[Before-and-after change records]
=====
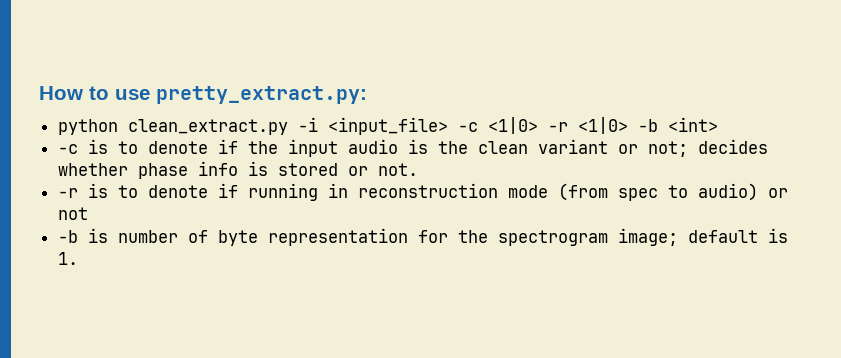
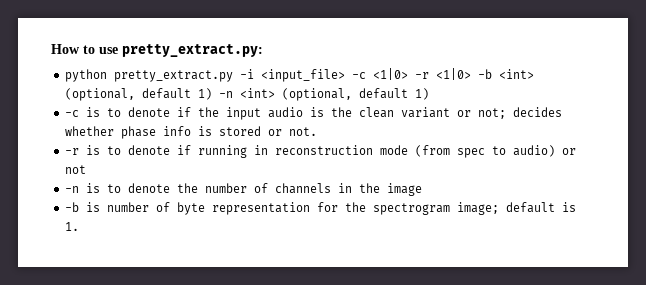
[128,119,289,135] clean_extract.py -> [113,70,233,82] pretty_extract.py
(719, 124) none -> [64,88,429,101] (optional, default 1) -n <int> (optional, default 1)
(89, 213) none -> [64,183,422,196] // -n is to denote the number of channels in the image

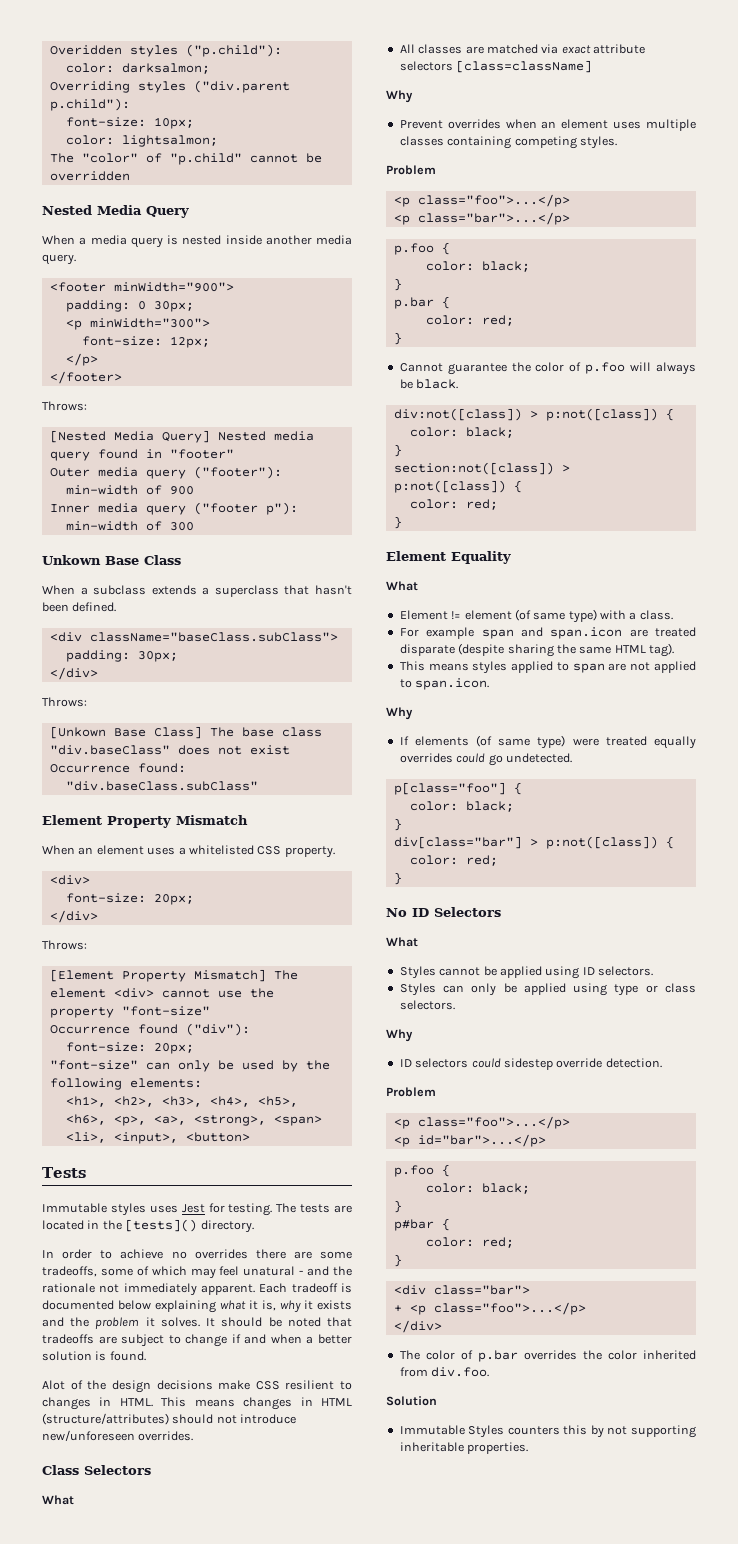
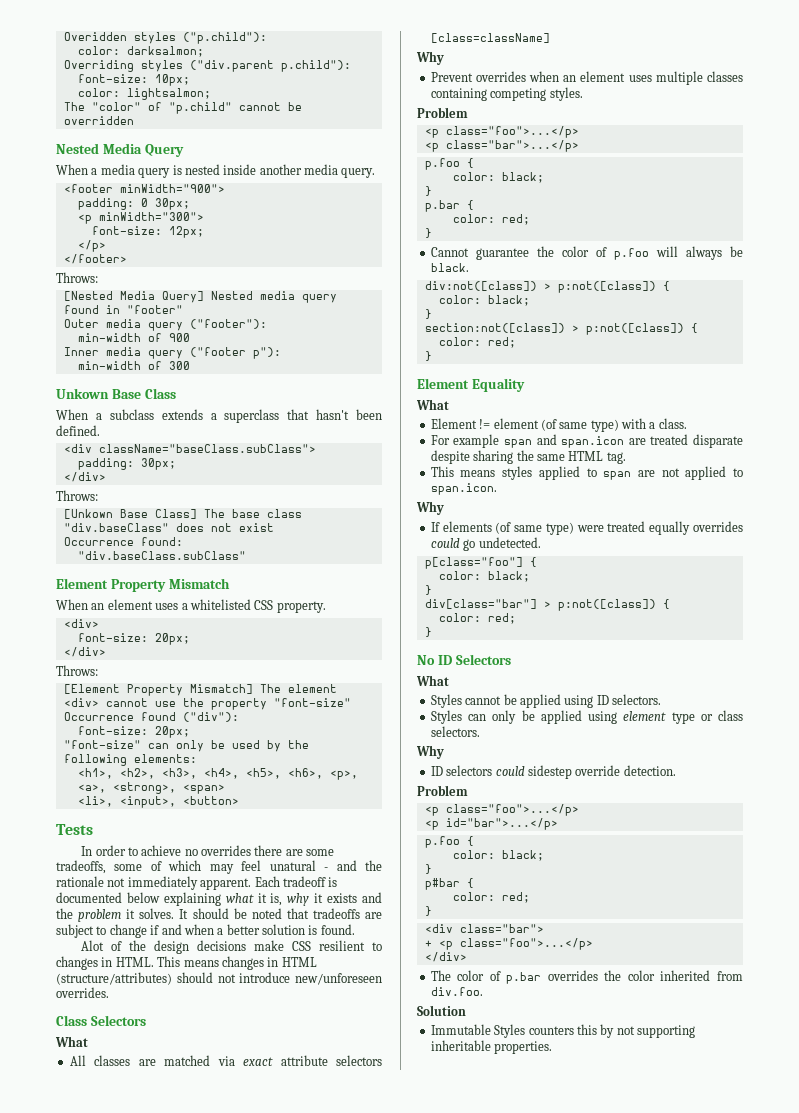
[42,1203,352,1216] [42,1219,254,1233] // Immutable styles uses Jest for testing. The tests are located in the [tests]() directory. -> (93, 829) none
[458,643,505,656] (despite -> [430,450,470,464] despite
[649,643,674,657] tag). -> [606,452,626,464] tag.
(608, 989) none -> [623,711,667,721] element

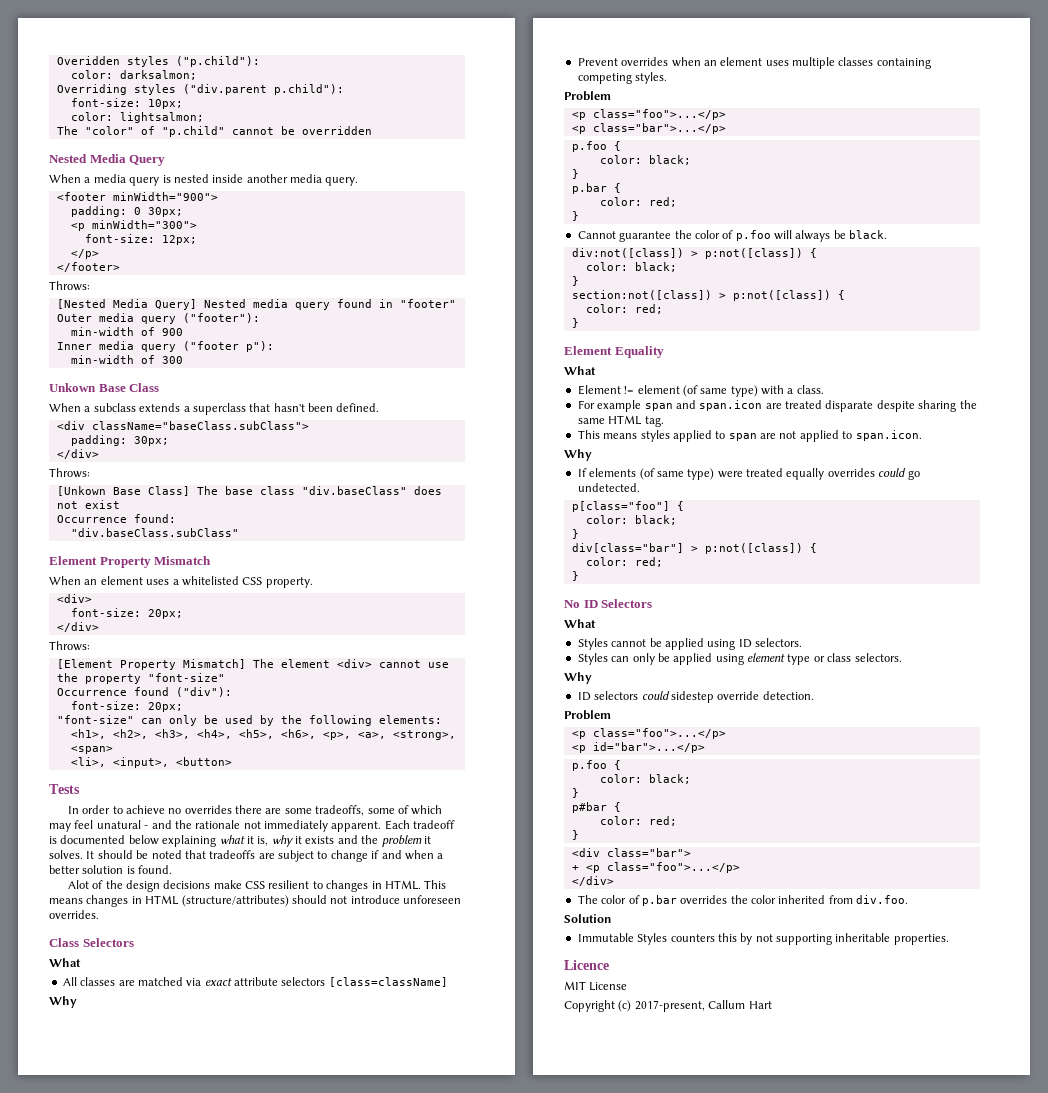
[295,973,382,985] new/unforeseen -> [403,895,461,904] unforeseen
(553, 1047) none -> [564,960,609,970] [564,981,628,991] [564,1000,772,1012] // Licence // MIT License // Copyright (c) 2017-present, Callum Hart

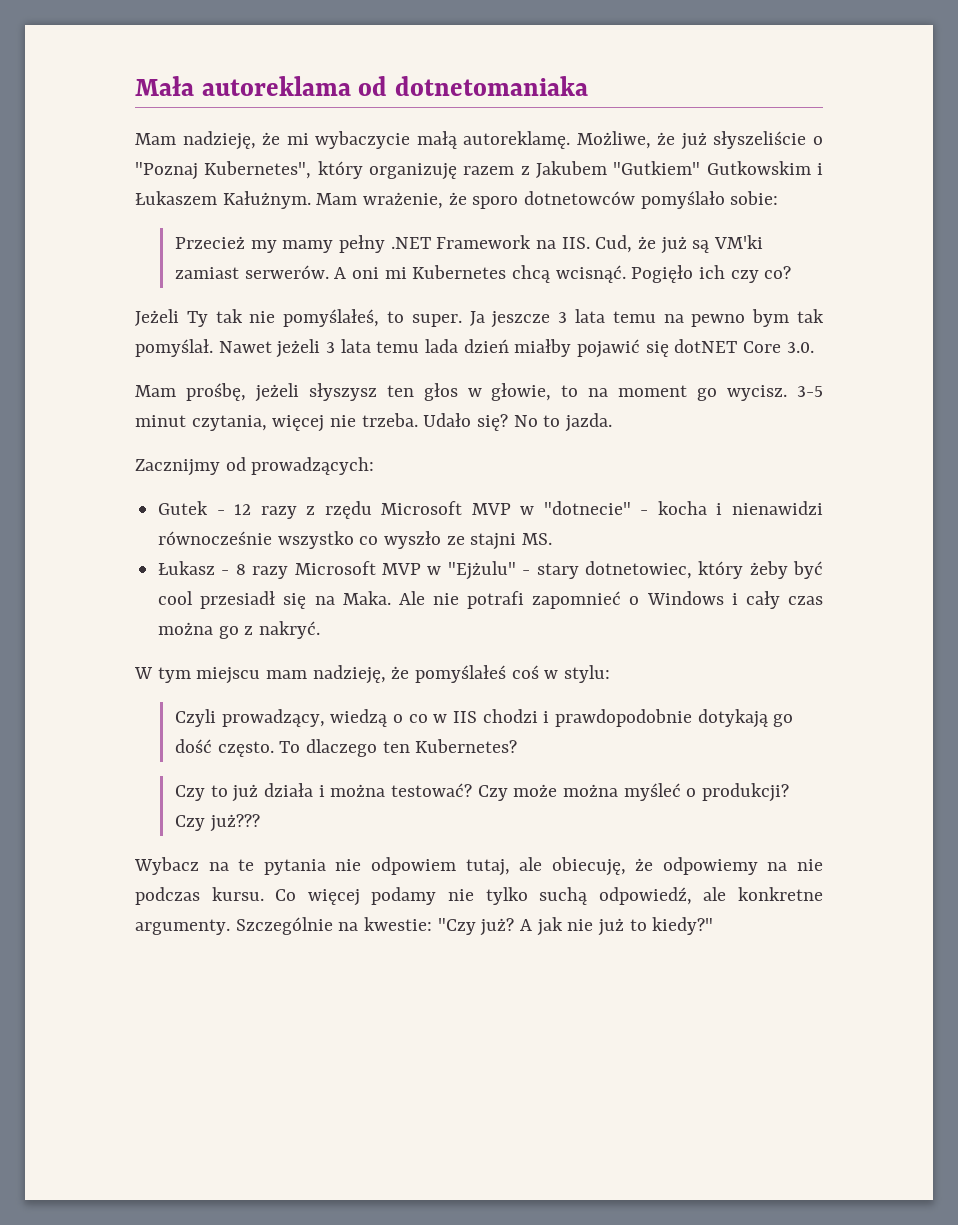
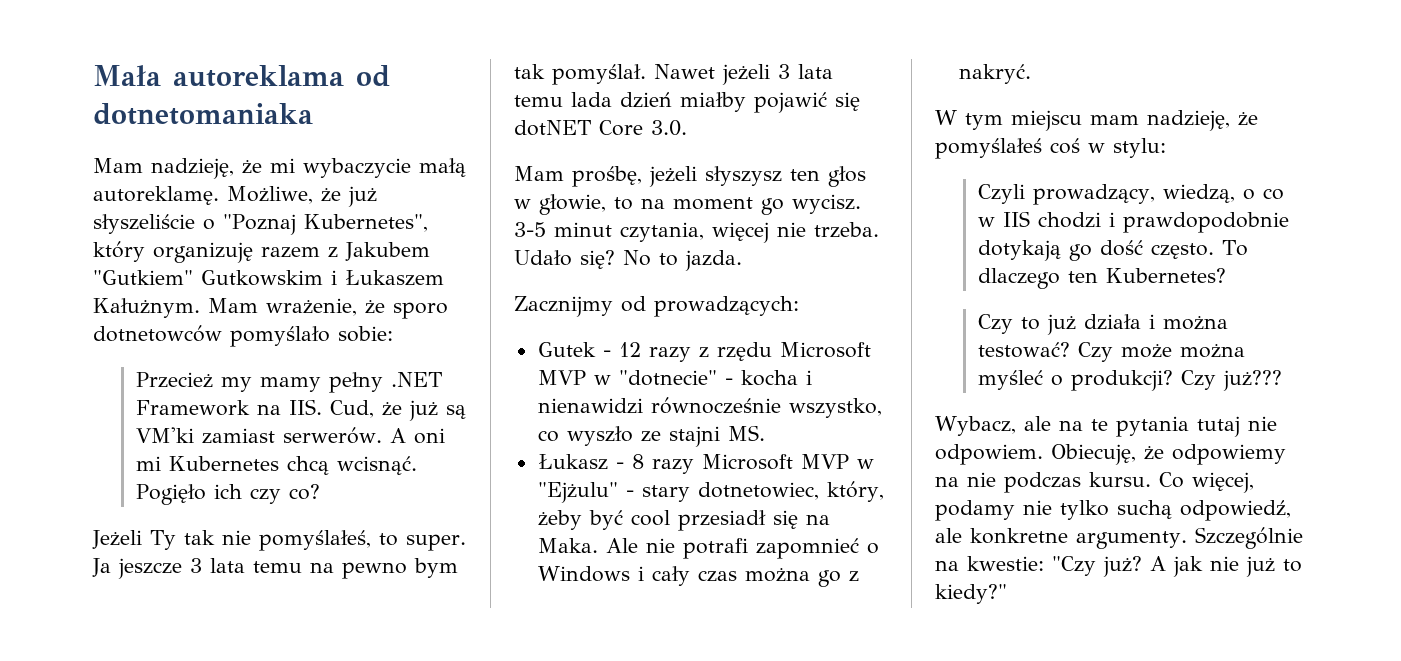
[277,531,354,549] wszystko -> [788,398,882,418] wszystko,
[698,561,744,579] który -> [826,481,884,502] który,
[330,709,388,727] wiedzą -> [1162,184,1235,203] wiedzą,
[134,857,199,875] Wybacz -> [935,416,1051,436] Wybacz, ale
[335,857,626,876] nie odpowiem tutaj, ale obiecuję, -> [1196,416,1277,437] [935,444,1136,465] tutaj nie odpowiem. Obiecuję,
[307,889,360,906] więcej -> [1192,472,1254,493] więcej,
=====
Copy out, from the data above, each line where the string "none" is present.

SOLVED PROBLEM.
(719, 124) none -> [64,88,429,101] (optional, default 1) -n <int> (optional, default 1)
(89, 213) none -> [64,183,422,196] // -n is to denote the number of channels in the image
[42,1203,352,1216] [42,1219,254,1233] // Immutable styles uses Jest for testing. The tests are located in the [tests]() directory. -> (93, 829) none
(608, 989) none -> [623,711,667,721] element
(553, 1047) none -> [564,960,609,970] [564,981,628,991] [564,1000,772,1012] // Licence // MIT License // Copyright (c) 2017-present, Callum Hart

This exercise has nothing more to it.